Au cours des trois jours de procès, le propriétaire avait pourtant invoqué avoir fait confiance à un ancien maçon comorien, Faissoili Aliani (lequel avait usé de méthodes pour le moins musclées pour évacuer certains locataires), ignorant la situation dégradée des gens qui vivaient dans ses immeubles.
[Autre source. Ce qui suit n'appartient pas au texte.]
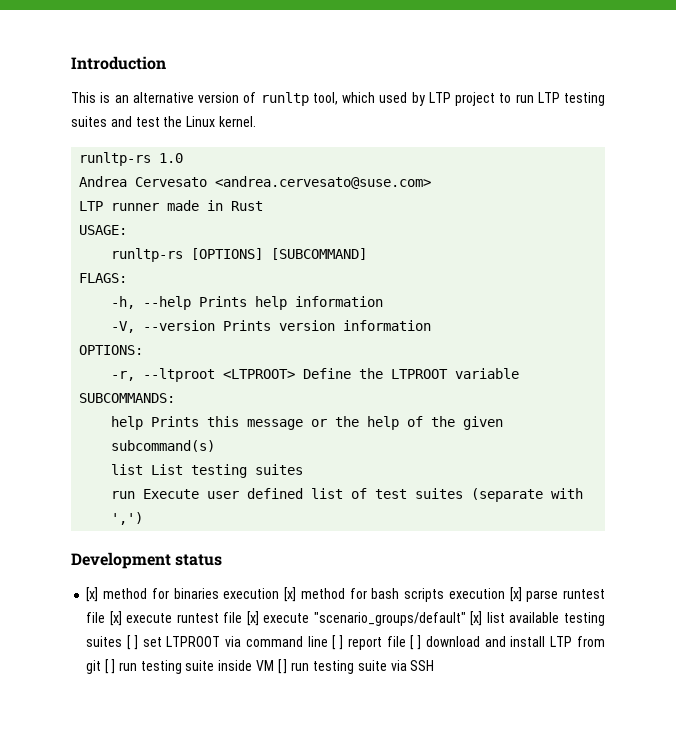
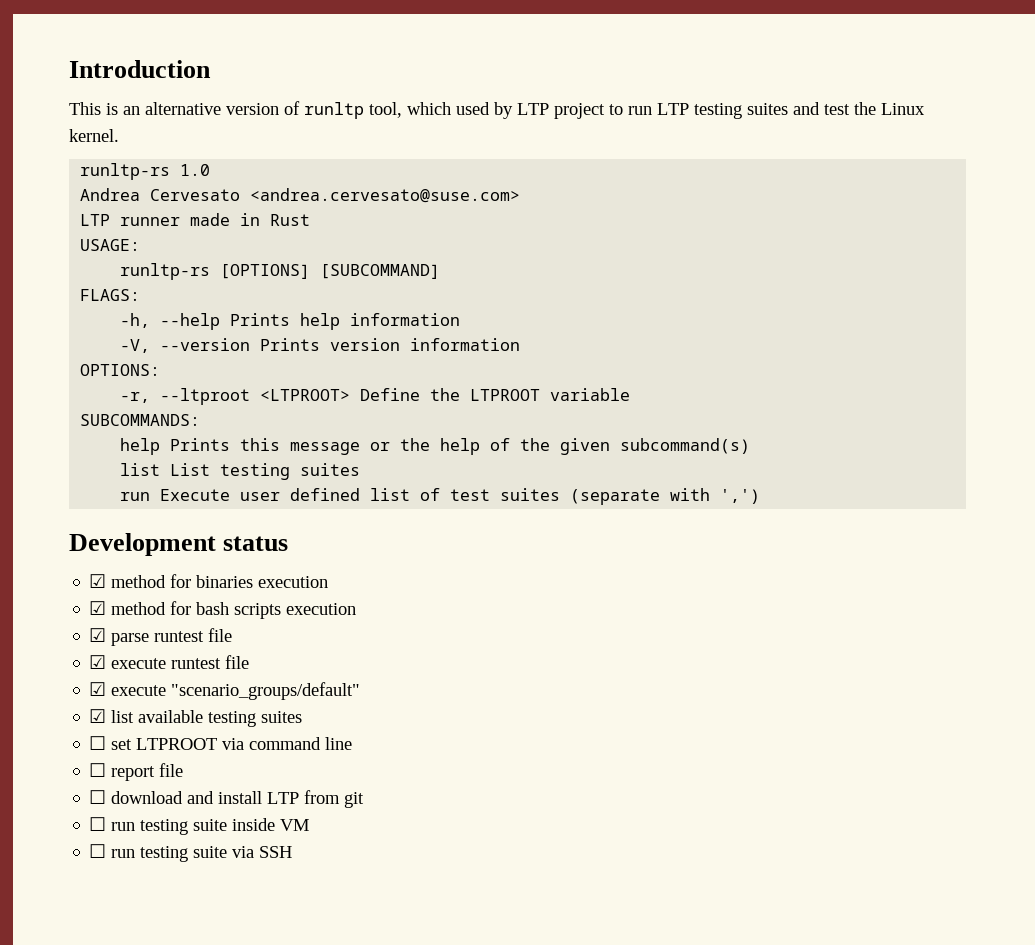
[86,587,99,602] [x] -> [89,574,107,588] ☑
[284,587,297,602] [x] -> [89,601,107,615] // ☑
[509,587,522,602] [x] -> [89,628,107,642] // ☑
[109,611,122,626] [x] -> [89,655,107,669] // ☑
[246,611,259,626] [x] -> [89,682,107,696] // ☑
[470,611,483,626] [x] -> [89,709,107,723] // ☑
[127,635,138,650] [ ] -> [89,736,107,750] // ☐
[332,635,344,650] [ ] -> [89,763,107,777] // ☐
[410,635,422,650] [ ] -> [89,790,107,804] // ☐
[105,659,115,674] [ ] -> [89,817,107,831] // ☐
[277,659,288,674] [ ] -> [89,844,107,858] // ☐

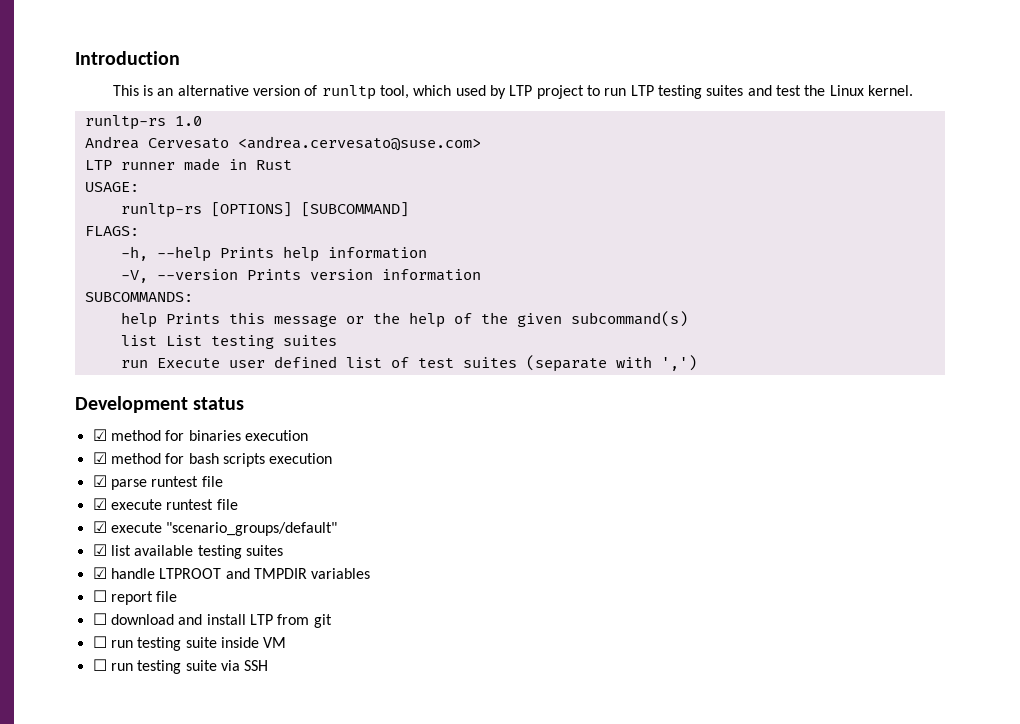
[80,364,161,376] [120,388,631,405] // OPTIONS: // -r, --ltproot <LTPROOT> Define the LTPROOT variable -> (481, 275) none
[89,736,353,750] ☐ set LTPROOT via command line -> [92,567,371,579] ☑ handle LTPROOT and TMPDIR variables

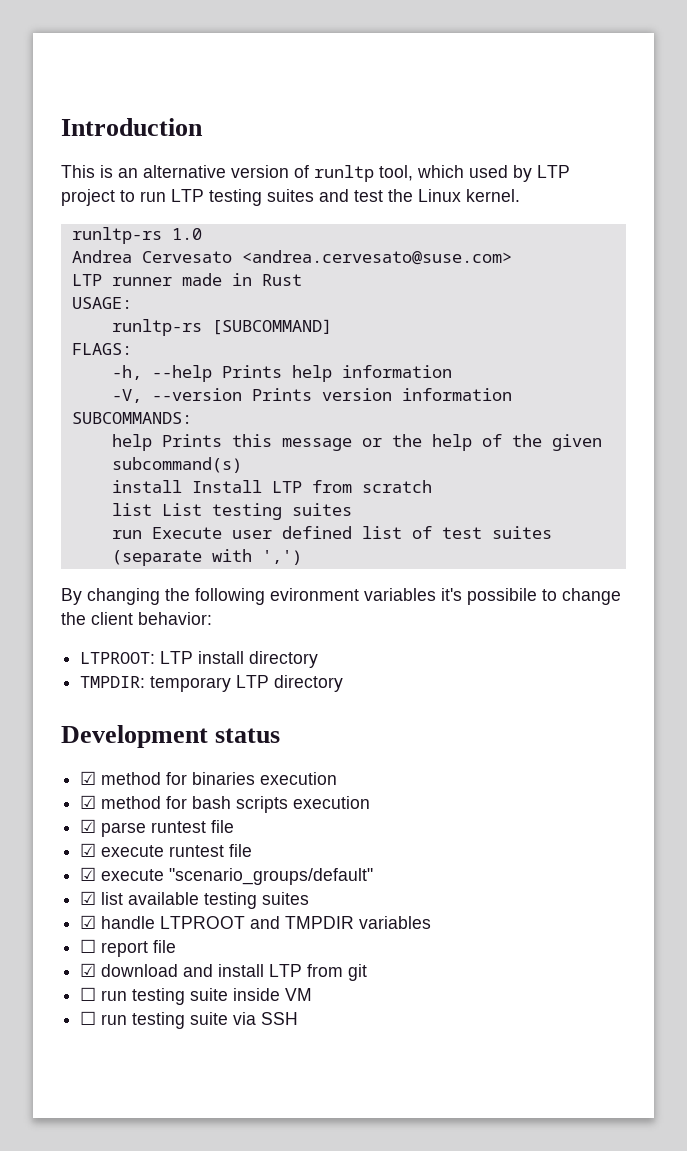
[210,202,292,217] [OPTIONS] -> (202, 327) none
(688, 319) none -> [111,480,432,493] // install Install LTP from scratch
(697, 363) none -> [61,588,621,605] [61,612,212,625] [80,651,319,668] [80,675,344,692] // By changing the following evironment variables it's possibile to change the client behavior: // LTPROOT: LTP install directory // TMPDIR: temporary LTP directory
[92,613,107,625] ☐ -> [80,963,97,977] ☑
Il avait également assuré avoir été dépassé par la violence de certains résidents, squattant sans régler de loyer et transformant certains édifices en espaces sans foi ni loi.

"Gallas, qui s’est rêvé magnat de l’immobilier, a confondu investissement et gestion immobilière (…) son erreur a été d’avoir petit à petit donné les pleins pouvoirs à Faissoili Aliani.", avait plaidé en défense Me Frédéric Sanchez, avocat de l'ancien policier.

Gérard Gallas, ses SCI et Faissoili Aliani devront en outre dédommager nombre de leurs anciens locataires, pour un total dépassant les 300 000€. Parmi les parties civiles, la Ville de Marseille avait réclamé en novembre un dédommagement de 64 000€, dont 54 000€ au titre des frais engagés par la collectivité pour contrôler les immeubles de Gérard Gallas et reloger ses locataires, ainsi que 10 000€ au titre du préjudice moral. Le tribunal lui a accordé l'indemnisation totale des frais engagés, et 5 000€ au titre du préjudice moral.

"Il y a aujourd’hui 40 000 logements indignes à Marseille, 10 % du parc immobilier. Cela concerne 100 000 personnes, soit un Marseillais sur huit. 800 immeubles sont aujourd’hui sous arrêtés de péril, 1 400 personnes relogées", avait énuméré Me Jorge Mendes Constante, l'avocat de la municipalité, profitant de cette tribune qui lui était offerte.